• [Assignment]:
Within the records below, reproduce without change the lines from the line that has "shipping method: DPD -> express" through the line that has "Snooza – Organic", and only those.

--- --- ---

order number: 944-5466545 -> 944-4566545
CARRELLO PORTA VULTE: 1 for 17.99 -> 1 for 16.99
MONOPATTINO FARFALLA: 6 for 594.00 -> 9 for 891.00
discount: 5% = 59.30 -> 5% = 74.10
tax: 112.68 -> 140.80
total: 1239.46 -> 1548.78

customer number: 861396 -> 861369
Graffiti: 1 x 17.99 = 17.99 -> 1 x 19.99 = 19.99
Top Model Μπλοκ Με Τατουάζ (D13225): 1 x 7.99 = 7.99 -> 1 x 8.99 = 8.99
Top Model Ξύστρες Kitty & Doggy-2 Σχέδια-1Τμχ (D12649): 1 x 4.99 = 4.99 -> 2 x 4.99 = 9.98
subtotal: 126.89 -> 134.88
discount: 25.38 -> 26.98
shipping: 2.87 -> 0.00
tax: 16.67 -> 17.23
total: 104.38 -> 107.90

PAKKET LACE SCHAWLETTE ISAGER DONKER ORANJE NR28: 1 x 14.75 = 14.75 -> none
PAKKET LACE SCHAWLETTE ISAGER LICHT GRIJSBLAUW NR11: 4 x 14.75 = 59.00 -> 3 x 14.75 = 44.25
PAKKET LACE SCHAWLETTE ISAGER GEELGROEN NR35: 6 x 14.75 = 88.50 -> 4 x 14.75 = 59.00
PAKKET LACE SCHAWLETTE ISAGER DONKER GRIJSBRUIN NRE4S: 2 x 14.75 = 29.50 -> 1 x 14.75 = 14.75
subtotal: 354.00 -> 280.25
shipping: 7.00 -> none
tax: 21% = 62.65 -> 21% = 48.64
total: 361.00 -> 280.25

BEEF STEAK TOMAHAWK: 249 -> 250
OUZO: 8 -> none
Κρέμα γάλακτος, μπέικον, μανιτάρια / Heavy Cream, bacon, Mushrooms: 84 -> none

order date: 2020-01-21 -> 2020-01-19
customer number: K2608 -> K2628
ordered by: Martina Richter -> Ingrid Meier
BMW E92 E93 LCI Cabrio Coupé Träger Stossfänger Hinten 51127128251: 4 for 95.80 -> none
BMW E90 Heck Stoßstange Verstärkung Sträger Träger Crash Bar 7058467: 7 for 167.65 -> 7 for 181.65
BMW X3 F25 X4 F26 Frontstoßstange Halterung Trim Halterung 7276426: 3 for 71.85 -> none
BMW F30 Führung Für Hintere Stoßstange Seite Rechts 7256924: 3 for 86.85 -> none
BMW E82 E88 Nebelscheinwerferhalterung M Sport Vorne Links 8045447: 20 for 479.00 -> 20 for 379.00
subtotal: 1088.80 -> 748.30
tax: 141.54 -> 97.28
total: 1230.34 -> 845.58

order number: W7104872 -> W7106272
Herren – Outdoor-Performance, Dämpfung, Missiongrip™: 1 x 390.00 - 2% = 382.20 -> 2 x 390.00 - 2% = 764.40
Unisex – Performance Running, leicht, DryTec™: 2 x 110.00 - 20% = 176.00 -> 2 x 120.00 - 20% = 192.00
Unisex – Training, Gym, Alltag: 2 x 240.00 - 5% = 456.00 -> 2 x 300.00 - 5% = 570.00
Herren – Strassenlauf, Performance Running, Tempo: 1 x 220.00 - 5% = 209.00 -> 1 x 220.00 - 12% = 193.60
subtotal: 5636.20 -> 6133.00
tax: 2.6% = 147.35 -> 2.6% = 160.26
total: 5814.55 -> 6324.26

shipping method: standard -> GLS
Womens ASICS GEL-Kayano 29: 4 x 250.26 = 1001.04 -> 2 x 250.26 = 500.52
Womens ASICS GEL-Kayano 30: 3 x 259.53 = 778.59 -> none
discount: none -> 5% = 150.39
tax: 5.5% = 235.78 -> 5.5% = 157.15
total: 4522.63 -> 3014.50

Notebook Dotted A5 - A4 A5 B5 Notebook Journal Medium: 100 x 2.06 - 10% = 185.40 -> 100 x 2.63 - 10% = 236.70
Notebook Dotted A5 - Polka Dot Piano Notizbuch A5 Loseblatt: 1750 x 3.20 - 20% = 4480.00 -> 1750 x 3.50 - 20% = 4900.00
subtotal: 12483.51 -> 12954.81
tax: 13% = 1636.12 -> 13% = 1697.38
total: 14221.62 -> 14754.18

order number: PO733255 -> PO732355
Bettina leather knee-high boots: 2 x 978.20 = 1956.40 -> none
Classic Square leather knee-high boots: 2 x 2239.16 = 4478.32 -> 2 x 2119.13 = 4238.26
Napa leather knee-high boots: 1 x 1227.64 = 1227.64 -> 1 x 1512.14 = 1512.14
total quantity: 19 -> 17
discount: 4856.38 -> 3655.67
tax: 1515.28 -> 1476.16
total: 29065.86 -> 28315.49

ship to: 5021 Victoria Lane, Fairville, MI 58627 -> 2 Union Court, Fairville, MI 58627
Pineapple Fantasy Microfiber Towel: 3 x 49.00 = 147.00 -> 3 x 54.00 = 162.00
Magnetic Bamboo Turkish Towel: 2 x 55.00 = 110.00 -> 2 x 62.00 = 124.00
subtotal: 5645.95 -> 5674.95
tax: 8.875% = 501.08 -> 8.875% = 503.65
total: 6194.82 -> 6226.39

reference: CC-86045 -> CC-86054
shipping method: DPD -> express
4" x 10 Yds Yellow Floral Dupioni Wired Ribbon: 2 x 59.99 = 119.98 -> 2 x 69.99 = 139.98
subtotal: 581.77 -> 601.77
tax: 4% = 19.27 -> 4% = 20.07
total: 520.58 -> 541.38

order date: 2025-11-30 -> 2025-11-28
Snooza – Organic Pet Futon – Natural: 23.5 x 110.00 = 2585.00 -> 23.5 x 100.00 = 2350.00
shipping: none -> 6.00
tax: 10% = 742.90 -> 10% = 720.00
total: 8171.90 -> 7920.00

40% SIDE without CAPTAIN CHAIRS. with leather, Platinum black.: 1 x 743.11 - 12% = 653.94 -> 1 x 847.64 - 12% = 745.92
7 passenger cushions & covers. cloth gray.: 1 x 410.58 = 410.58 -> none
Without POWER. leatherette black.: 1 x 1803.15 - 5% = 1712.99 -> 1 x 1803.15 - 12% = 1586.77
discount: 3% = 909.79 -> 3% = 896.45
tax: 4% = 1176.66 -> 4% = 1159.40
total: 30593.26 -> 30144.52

--- --- ---

• [Task answer]:
shipping method: DPD -> express
4" x 10 Yds Yellow Floral Dupioni Wired Ribbon: 2 x 59.99 = 119.98 -> 2 x 69.99 = 139.98
subtotal: 581.77 -> 601.77
tax: 4% = 19.27 -> 4% = 20.07
total: 520.58 -> 541.38

order date: 2025-11-30 -> 2025-11-28
Snooza – Organic Pet Futon – Natural: 23.5 x 110.00 = 2585.00 -> 23.5 x 100.00 = 2350.00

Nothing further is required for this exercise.